-------- INPUT --------

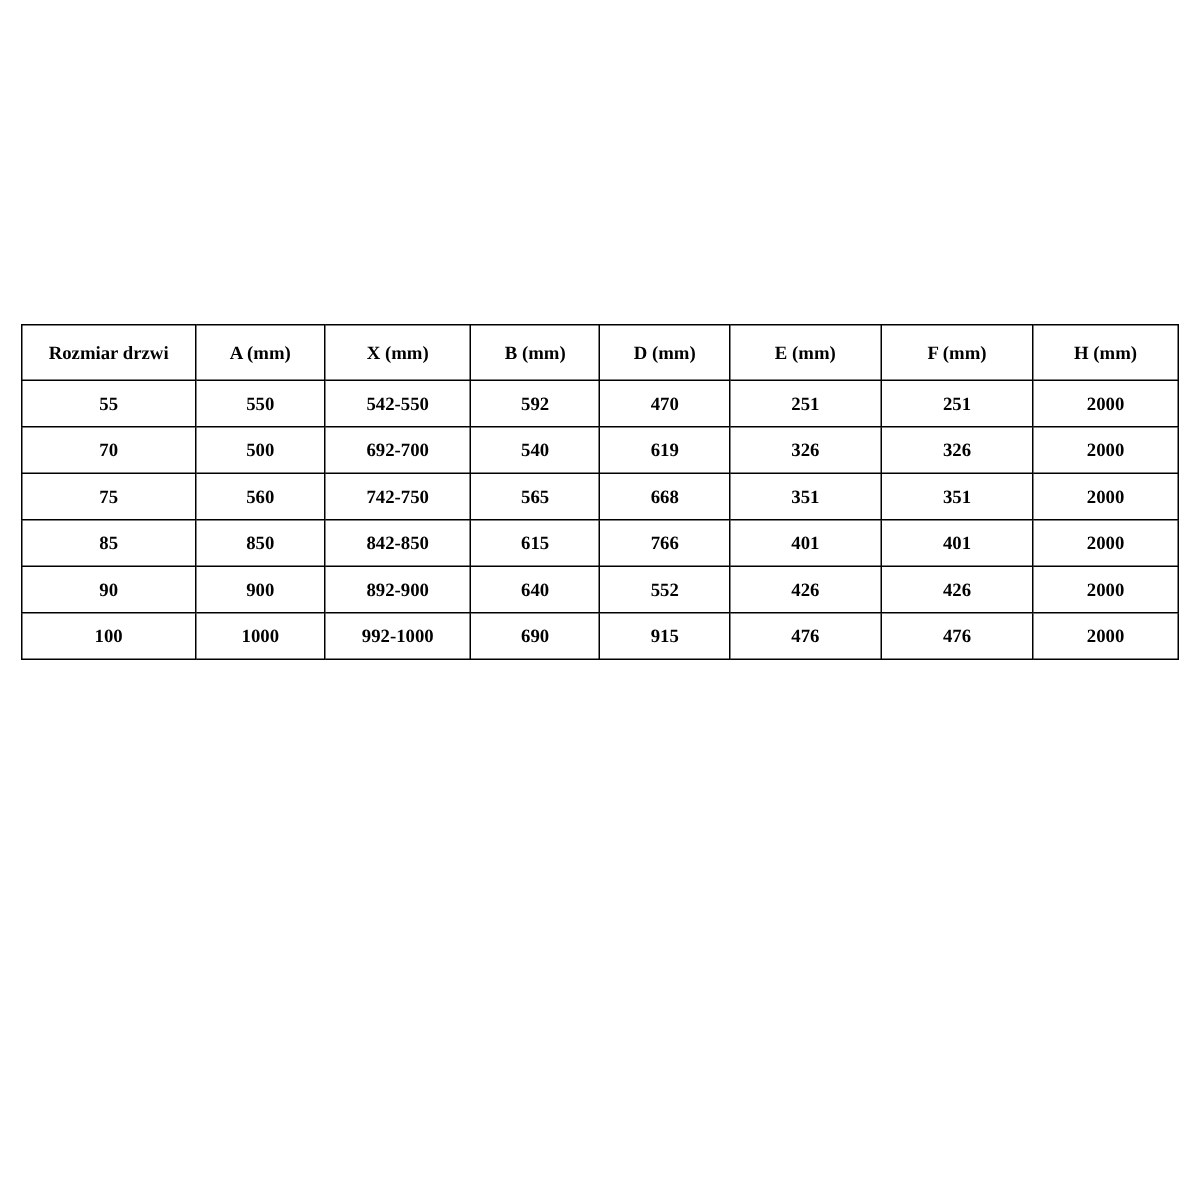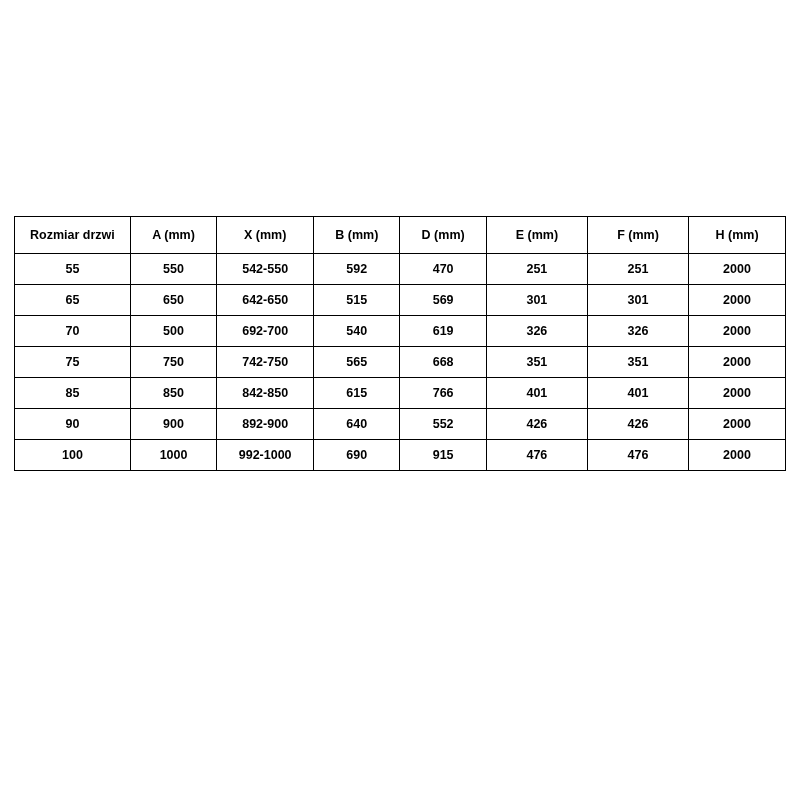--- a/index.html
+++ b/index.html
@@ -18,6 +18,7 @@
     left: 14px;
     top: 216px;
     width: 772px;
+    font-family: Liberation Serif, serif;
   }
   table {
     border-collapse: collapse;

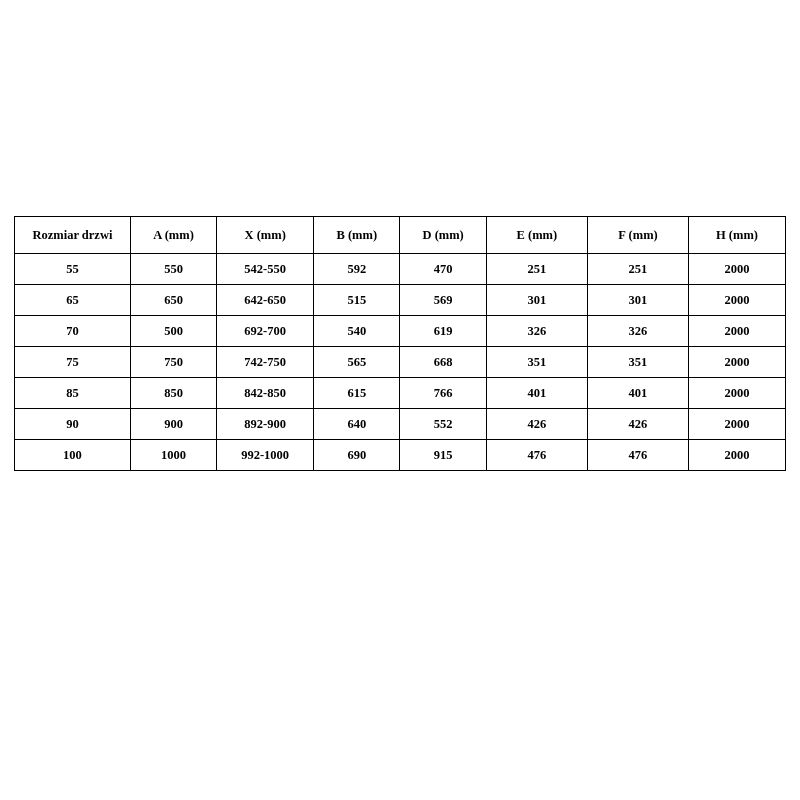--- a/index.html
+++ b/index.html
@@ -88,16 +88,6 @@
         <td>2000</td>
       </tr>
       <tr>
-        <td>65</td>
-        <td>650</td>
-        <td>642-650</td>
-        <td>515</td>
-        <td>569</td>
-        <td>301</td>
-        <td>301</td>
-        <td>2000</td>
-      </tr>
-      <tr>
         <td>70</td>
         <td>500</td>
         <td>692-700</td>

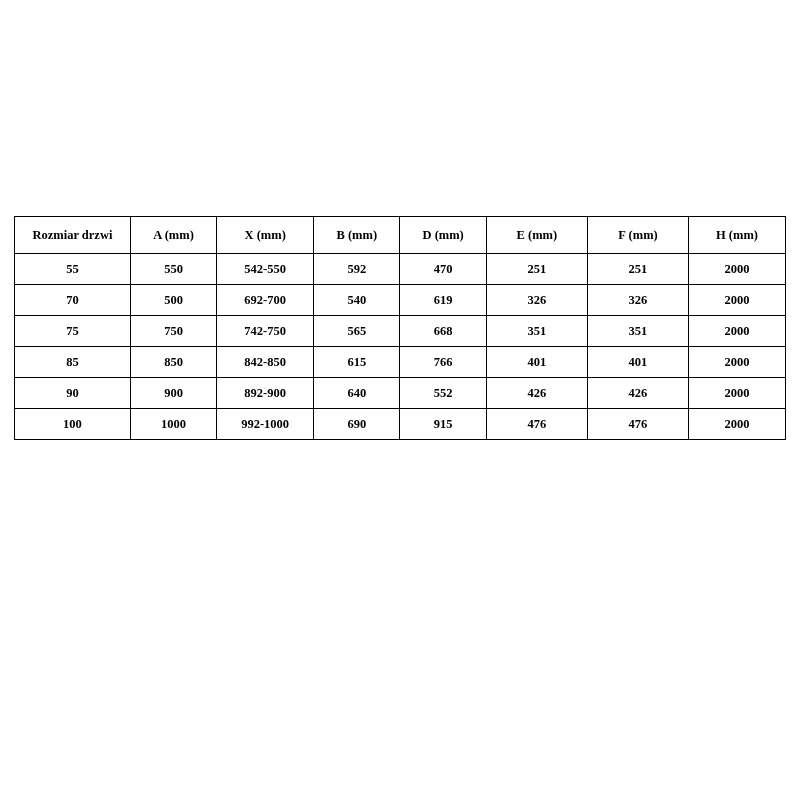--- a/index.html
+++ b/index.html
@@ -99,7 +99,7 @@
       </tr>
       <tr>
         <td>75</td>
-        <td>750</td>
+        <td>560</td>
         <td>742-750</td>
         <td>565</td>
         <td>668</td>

--------

» WHAT IS REQUIRED:
Find the line containing "<td>500</td>" and copy it and each line after it through the end of the material, exactly, with no pictures.

» ANSWER SECTION:
         <td>500</td>
         <td>692-700</td>

--- a/index.html
+++ b/index.html
@@ -99,7 +99,7 @@
       </tr>
       <tr>
         <td>75</td>
-        <td>750</td>
+        <td>560</td>
         <td>742-750</td>
         <td>565</td>
         <td>668</td>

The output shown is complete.